Con el permiso de todos, y como maestra de Lengua, voy a dedicar en el blog unas palabras para dos queridas docentes que tuvieron que dejar nuestra institución.
Hoy, sin darme cuenta estuve nostálgica y pensé en simples acciones como dormir, despertar, soñar, amar, lograr, perder, ganar, llegar y partir, éstas dos últimas palabras hicieron que pensara en nuestras colegas, Magui y Sonia, quiénes, sutiles como hojas de otoño se fueron de nuestra querida escolar, ya no están en nuestros momentos escolares, entre ruidosos guardapolvos blancos que gritan y se agitan durante la jornada escolar.
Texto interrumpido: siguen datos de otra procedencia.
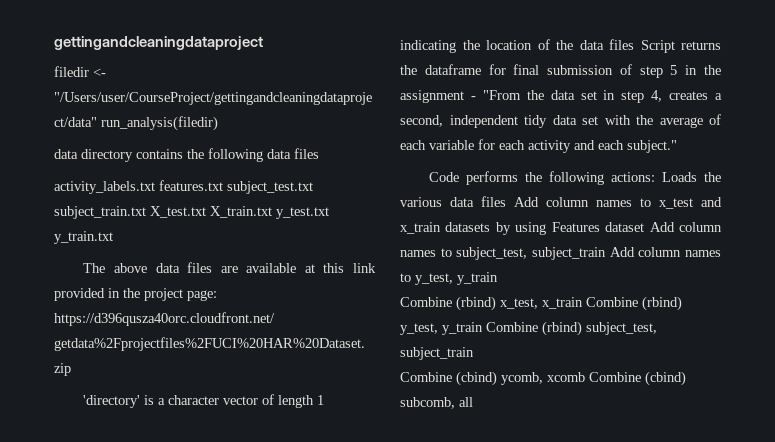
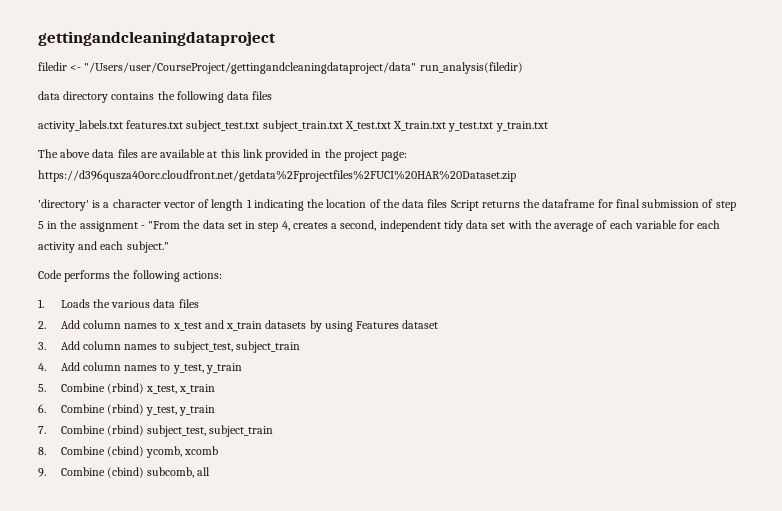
(656, 177) none -> [38,299,44,308] // 1.
(506, 201) none -> [38,321,46,329] // 2.
(645, 227) none -> [38,342,46,350] // 3.
(606, 253) none -> [38,363,46,371] // 4.
(498, 278) none -> [38,384,46,392] 5.
(583, 303) none -> [38,404,46,413] // 6.
(483, 328) none -> [38,426,46,434] // 7.
(474, 353) none -> [38,447,46,455] 8.
(585, 377) none -> [38,468,46,477] // 9.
Cada una tomó un camino diferente, Magui, su merecido descanso, de ella extrañaremos su simpleza, su rostro siempre sonriente, su dulce andar en bicicleta, ¡cuántas anécdotas atesorará en su corazón!, y Sonia, se trasladó, su partida nos sorprendió, no la esperábamos, pero cabe recordar que somos instrumentos de Dios ,y seguramente Él tiene un plan, un proyecto nuevo, de ella recordaremos su gestión, su gran amor por la Mariquita, seguro que en un rincón de su corazón estamos y estaremos siempre, pero debes saber, que en la escuela también dejaste huella y eso es más que importante.
Seguiremos día a día escribiendo nuestra historia, en ese sorprendente y maravilloso libro llamado VIDA.